*Instructions to follow*:
Pictures do not belong in the copy; quote every entry below exactly.

[Screenshot and code edit data]
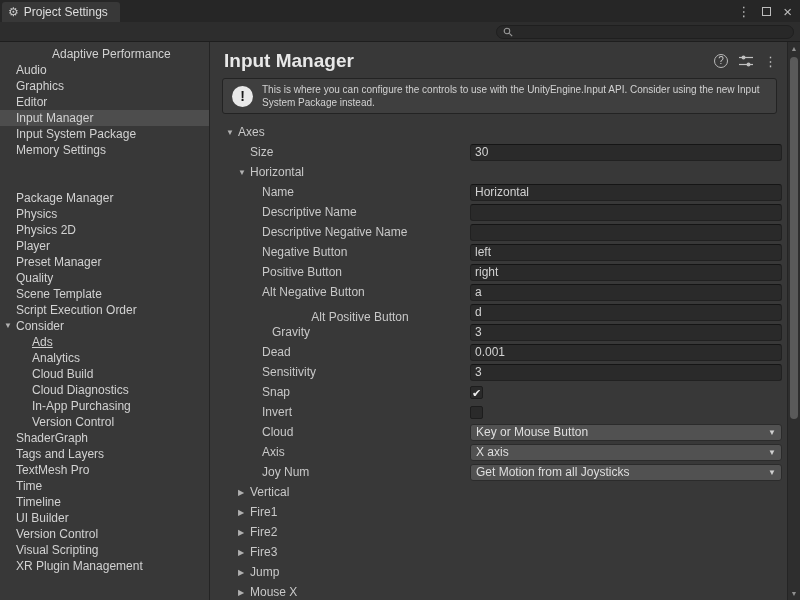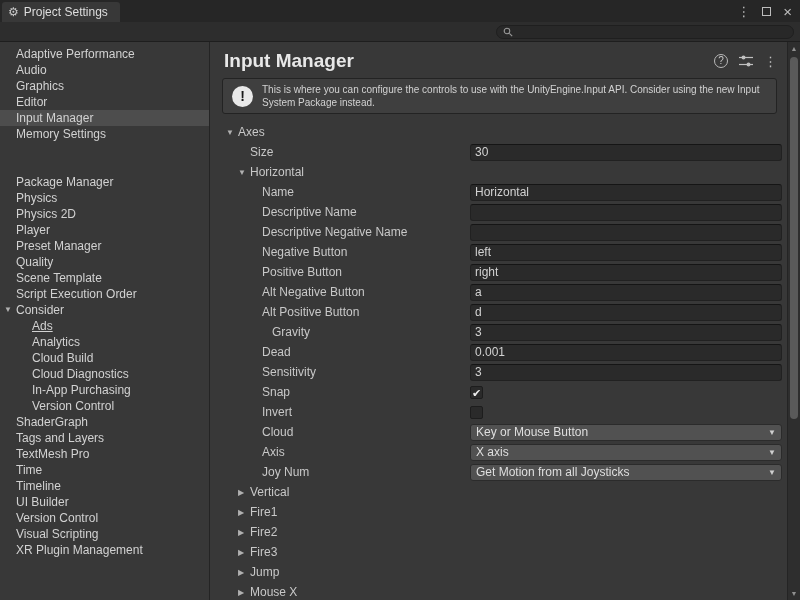--- a/index.html
+++ b/index.html
@@ -98,25 +98,26 @@
             <circle cx="4" cy="4" r="2.8" fill="none" stroke="#999" stroke-width="1.1"></circle>
             <line x1="6.3" y1="6.3" x2="9.2" y2="9.2" stroke="#999" stroke-width="1.1"></line>
           </svg>
       </span>
       <input placeholder="" style="">
     </div>
   </div>
 
   <div class="content">
     <div class="sidebar" id="sidebar">
-        <div class="side-item" style="padding-left: 16px;"><span>Adaptive Performance</span></div>
+        <div class="side-item" style="padding-left: 16px; margin-left: 36px;"><span>Adaptive Performance</span></div>
         <div class="side-item" style="padding-left: 16px;"><span>Audio</span></div>
         <div class="side-item" style="padding-left: 16px;"><span>Graphics</span></div>
         <div class="side-item" style="padding-left: 16px;"><span>Editor</span></div>
         <div class="side-item selected" style="padding-left: 16px;"><span>Input Manager</span></div>
+        <div class="side-item" style="padding-left: 16px;"><span>Input System Package</span></div>
         <div class="side-item" style="padding-left: 16px;"><span>Memory Settings</span></div>
         <div class="side-item" style="padding-left: 16px; margin-top: 32px;"><span>Package Manager</span></div>
         <div class="side-item" style="padding-left: 16px;"><span>Physics</span></div>
         <div class="side-item" style="padding-left: 16px;"><span>Physics 2D</span></div>
         <div class="side-item" style="padding-left: 16px;"><span>Player</span></div>
         <div class="side-item" style="padding-left: 16px;"><span>Preset Manager</span></div>
         <div class="side-item" style="padding-left: 16px;"><span>Quality</span></div>
         <div class="side-item" style="padding-left: 16px;"><span>Scene Template</span></div>
         <div class="side-item" style="padding-left: 16px;"><span>Script Execution Order</span></div>
         <div class="side-item" style="padding-left: 16px;"><span class="side-arrow">▼</span><span>Consider</span></div>
@@ -231,21 +232,21 @@
           <div class="row">
             <div class="row-label" style="padding-left: 40px;">
               <span class="arrow">&nbsp;</span>
               <span>Alt Negative Button</span>
             </div>
             <div class="row-value">
               <div class="tf">a</div>
             </div>
           </div>
           <div class="row">
-            <div class="row-label" style="padding-left: 40px;">
+            <div class="row-label" style="padding-left: 40px; flex-direction: column;">
               <span class="arrow">&nbsp;</span>
               <span>Alt Positive Button</span>
             </div>
             <div class="row-value">
               <div class="tf">d</div>
             </div>
           </div>
           <div class="row">
             <div class="row-label" style="padding-left: 40px; gap: 10px;">
               <span class="arrow">&nbsp;</span>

*Task answer*:
--- a/index.html
+++ b/index.html
@@ -98,25 +98,26 @@
             <circle cx="4" cy="4" r="2.8" fill="none" stroke="#999" stroke-width="1.1"></circle>
             <line x1="6.3" y1="6.3" x2="9.2" y2="9.2" stroke="#999" stroke-width="1.1"></line>
           </svg>
       </span>
       <input placeholder="" style="">
     </div>
   </div>
 
   <div class="content">
     <div class="sidebar" id="sidebar">
-        <div class="side-item" style="padding-left: 16px;"><span>Adaptive Performance</span></div>
+        <div class="side-item" style="padding-left: 16px; margin-left: 36px;"><span>Adaptive Performance</span></div>
         <div class="side-item" style="padding-left: 16px;"><span>Audio</span></div>
         <div class="side-item" style="padding-left: 16px;"><span>Graphics</span></div>
         <div class="side-item" style="padding-left: 16px;"><span>Editor</span></div>
         <div class="side-item selected" style="padding-left: 16px;"><span>Input Manager</span></div>
+        <div class="side-item" style="padding-left: 16px;"><span>Input System Package</span></div>
         <div class="side-item" style="padding-left: 16px;"><span>Memory Settings</span></div>
         <div class="side-item" style="padding-left: 16px; margin-top: 32px;"><span>Package Manager</span></div>
         <div class="side-item" style="padding-left: 16px;"><span>Physics</span></div>
         <div class="side-item" style="padding-left: 16px;"><span>Physics 2D</span></div>
         <div class="side-item" style="padding-left: 16px;"><span>Player</span></div>
         <div class="side-item" style="padding-left: 16px;"><span>Preset Manager</span></div>
         <div class="side-item" style="padding-left: 16px;"><span>Quality</span></div>
         <div class="side-item" style="padding-left: 16px;"><span>Scene Template</span></div>
         <div class="side-item" style="padding-left: 16px;"><span>Script Execution Order</span></div>
         <div class="side-item" style="padding-left: 16px;"><span class="side-arrow">▼</span><span>Consider</span></div>
@@ -231,21 +232,21 @@
           <div class="row">
             <div class="row-label" style="padding-left: 40px;">
               <span class="arrow">&nbsp;</span>
               <span>Alt Negative Button</span>
             </div>
             <div class="row-value">
               <div class="tf">a</div>
             </div>
           </div>
           <div class="row">
-            <div class="row-label" style="padding-left: 40px;">
+            <div class="row-label" style="padding-left: 40px; flex-direction: column;">
               <span class="arrow">&nbsp;</span>
               <span>Alt Positive Button</span>
             </div>
             <div class="row-value">
               <div class="tf">d</div>
             </div>
           </div>
           <div class="row">
             <div class="row-label" style="padding-left: 40px; gap: 10px;">
               <span class="arrow">&nbsp;</span>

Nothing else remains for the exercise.